Thanks for the replies! Here's an update what I tried so far
-- I will follow the suggestions next.
About the
- signal: it's "segmentation violation".
- syscall: it's accept(2): st_accept invokes that function.
----------
I checked setjmp: no change from 6.3 to 6.4 (cvs diff, comparing
files, etc), and also looked at the current version (4.20) of nspr
(statethreads started out from nspr AFAIR): it has the same definitions
wrt stack layout and no "recent" changes.
----------
I found this which might be relevant:
* RETGUARD is a replacement for the stack-protector which uses a
per-function random cookie (located in the ELF .openbsd.randomdata
section) to consistency check the return address on the stack.
but turning it off using -fno-ret-protector did not help.
----------
Next I tried static linking (because the crash happened in the
dynamic linker): that did not help either
$ ldd server
server:
Start End Type Open Ref GrpRef Name
00000b09cff7b000 00000b09d01d9000 dlib 1 0 0
/home/ca/sm-9/obj.OpenBSD/statethreads/examples/server
$ ./server -l. -b localhost:1234 -a -i
[02/Dec/2018:08:51:23] INFO: process 0 (pid 97666): configuration loaded
[02/Dec/2018:08:51:23] INFO: process 0 (pid 97666): starting 8 threads on
localhost:1234
Segmentation fault (core dumped)
neec.esmtp.org$ gdb server{,.core}
GNU gdb 6.3
Copyright 2004 Free Software Foundation, Inc.
GDB is free software, covered by the GNU General Public License, and you are
welcome to change it and/or distribute copies of it under certain conditions.
Type "show copying" to see the conditions.
There is absolutely no warranty for GDB. Type "show warranty" for details.
This GDB was configured as "amd64-unknown-openbsd6.4"...
Core was generated by `server'.
Program terminated with signal 11, Segmentation fault.

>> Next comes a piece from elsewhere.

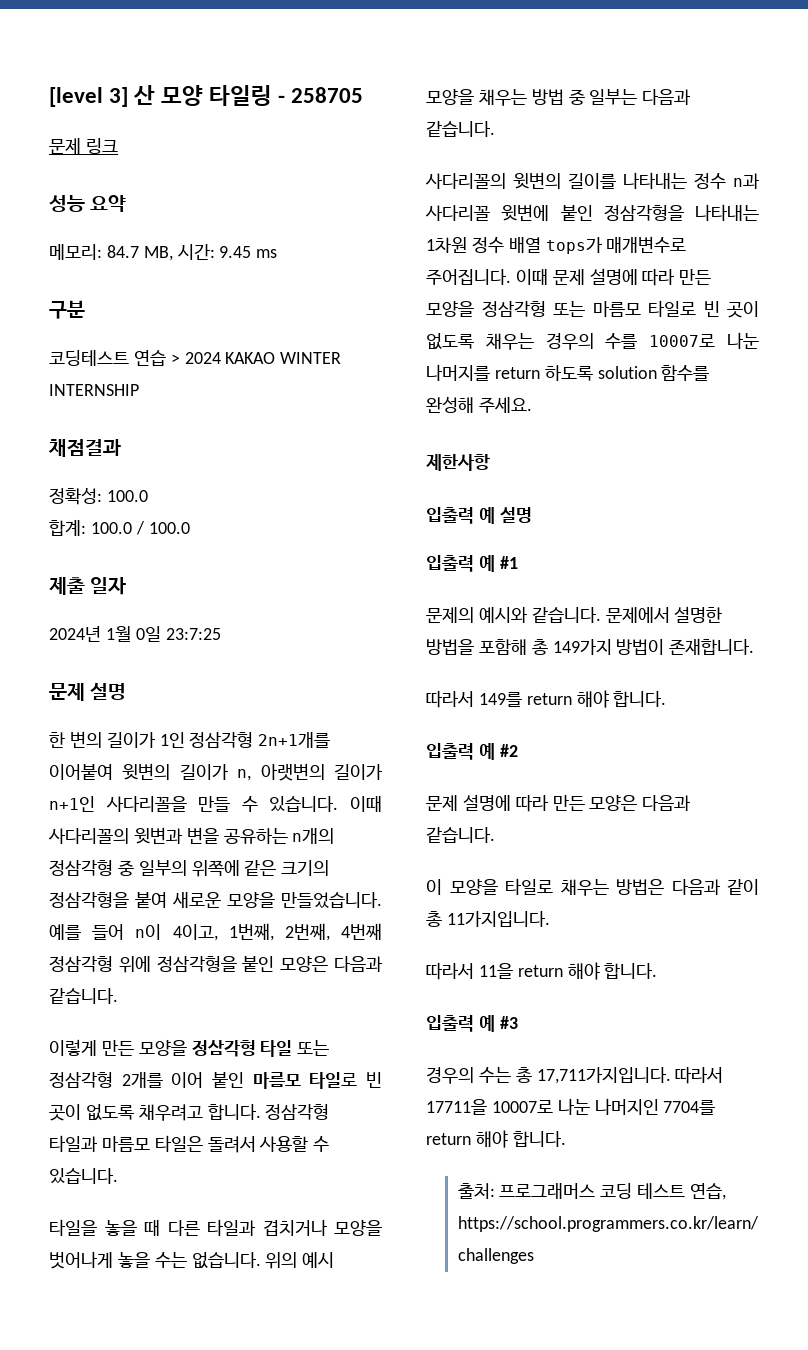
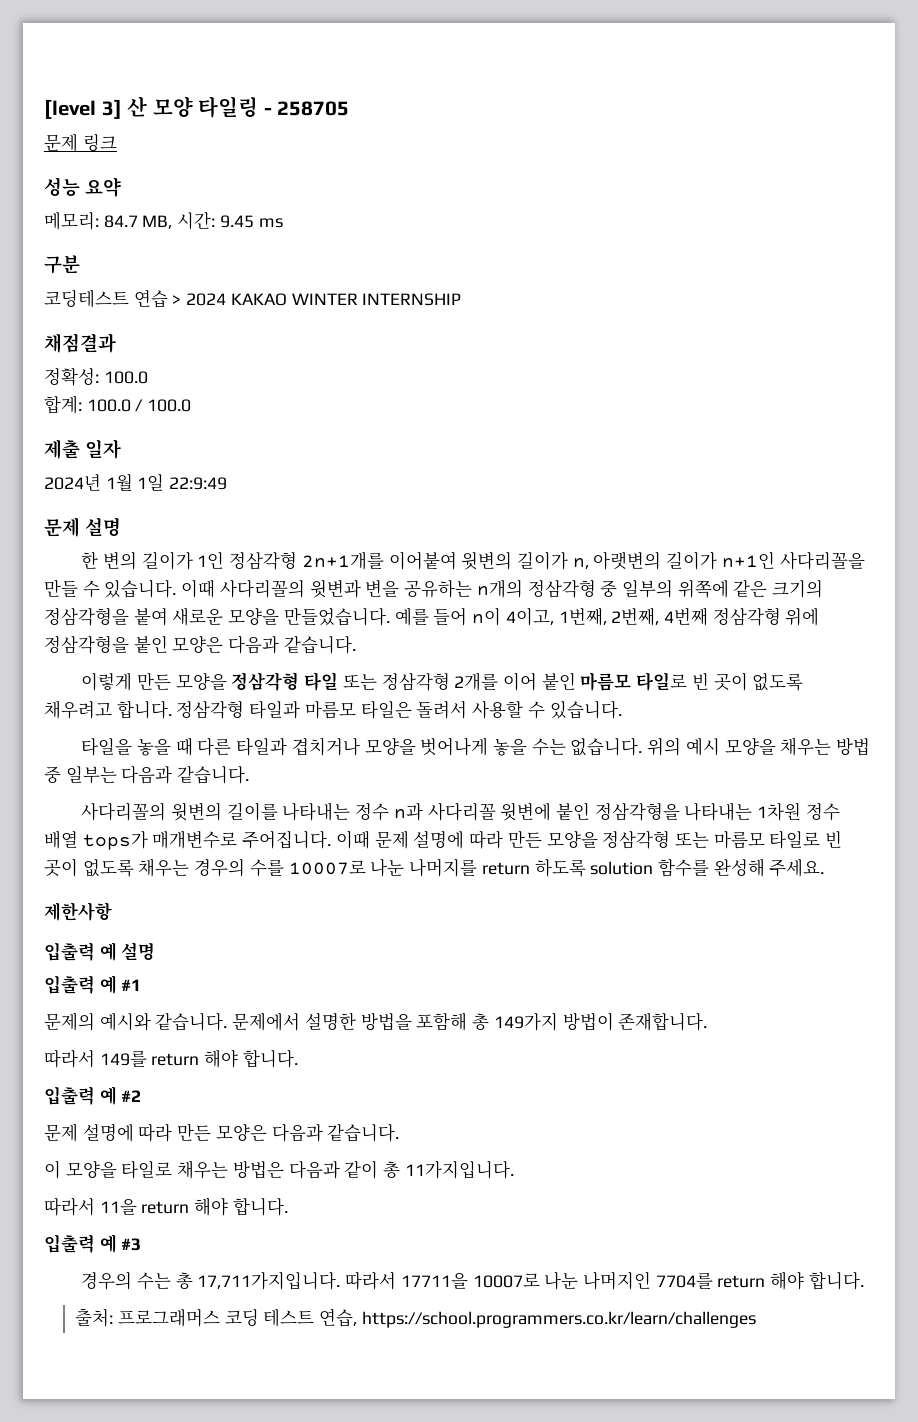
- 2024년 1월 0일 23:7:25
+ 2024년 1월 1일 22:9:49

#0 0x0000104bd8b1190a in ?? ()
(gdb) where
#0 0x0000104bd8b1190a in ?? ()
#1 0x0000104bd8b118be in ?? ()
#2 0x00007f7ffffbe5f8 in ?? ()
#3 0xda20e8d18db78ebb in ?? ()
#4 0x0000104e53b14d70 in ?? ()
#5 0x0000104bd8b0590b in ?? ()
#6 0x0000000000000000 in ?? ()
(gdb) quit
----------
I also tried whether this could be a problem:
The Retpoline mitigation against Spectre Variant 2 has been enabled
in clang(1) and in assembly files on amd64 and i386.
but using -mno-retpoline did not help either.